→ **INSTRUCTIONS FOR THE TASK**: Whenever a line in the records below holds the string "display", copy it out.

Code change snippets
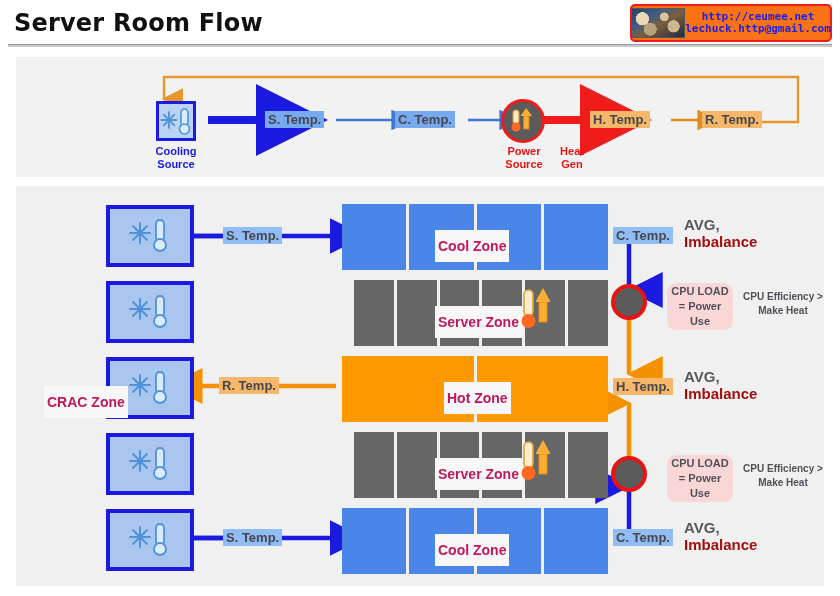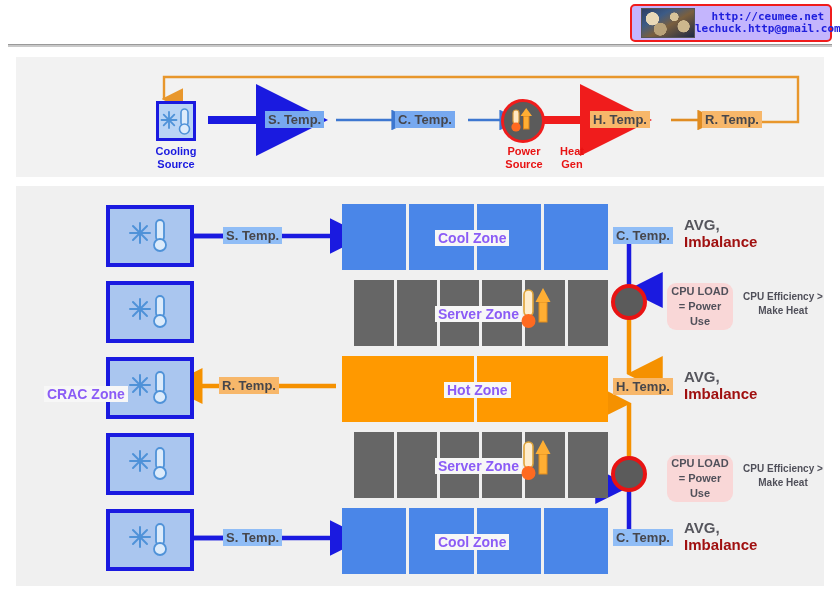--- a/index.html
+++ b/index.html
@@ -118,6 +118,7 @@
 <body>
 
 <div id="header">
+  <div id="page-title">Server Room Flow</div>
   <div id="header-rule"></div>
 
   <div id="contact-badge">

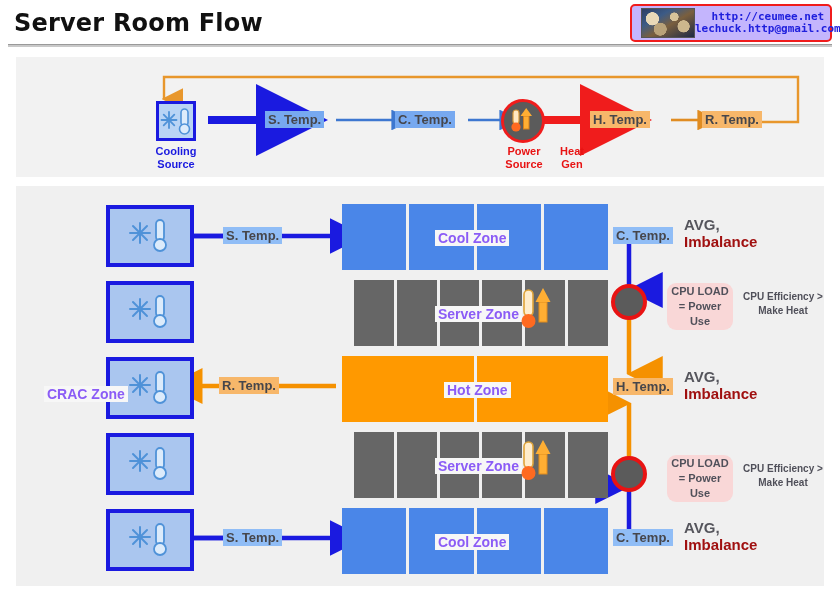--- a/index.html
+++ b/index.html
@@ -26,8 +26,8 @@
   }
   #contact-badge {
     position:absolute; left:630px; top:4px; width:202px; height:38px;
-    border:2px solid #f01c1c; border-radius:5px; background:#c4b5fd;
-    display:flex; align-items:center; padding:2px 9px;
+    border:2px solid #f01c1c; border-radius:5px; background:#f97316;
+    display:flex; align-items:center; padding:2px 2px;justify-content:center;
   }
   #badge-thumb {
     width:54px; height:30px; border:1px solid #555; flex:0 0 auto;

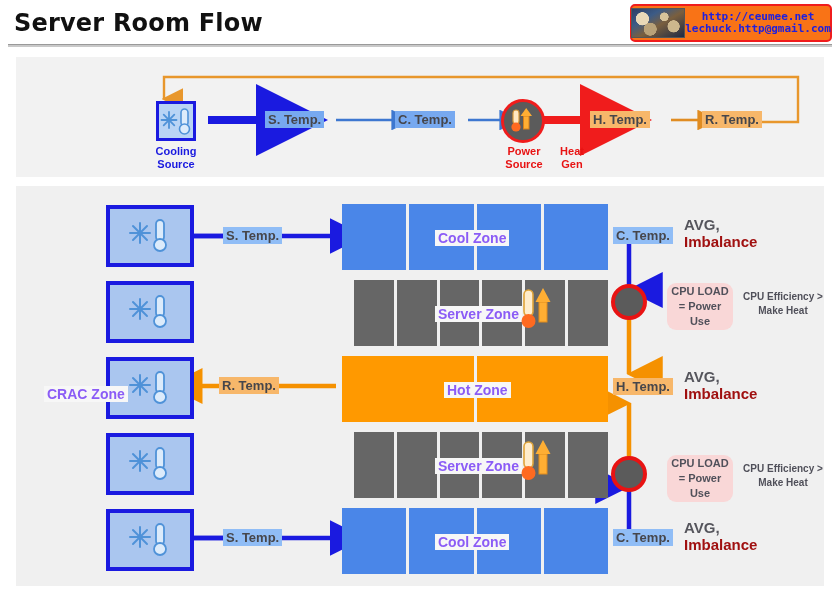--- a/index.html
+++ b/index.html
@@ -87,8 +87,8 @@
     display:flex; align-items:center; justify-content:center;
   }
   .zone-label {
-    position:absolute; font-size:14px; font-weight:bold; color:#8b5cf6;
-    background:#f7f7f7; padding:0 3px; white-space:nowrap;
+    position:absolute; font-size:14px; font-weight:bold; color:#be185d;
+    background:#f7f7f7; padding:8px 3px; white-space:nowrap;
   }
   .mini-chip {
     position:absolute; font-size:13px; font-weight:bold; color:#46464b;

→ **EXERCISE SOLUTION**:
-    display:flex; align-items:center; padding:2px 9px;
+    display:flex; align-items:center; padding:2px 2px;justify-content:center;
     display:flex; align-items:center; justify-content:center;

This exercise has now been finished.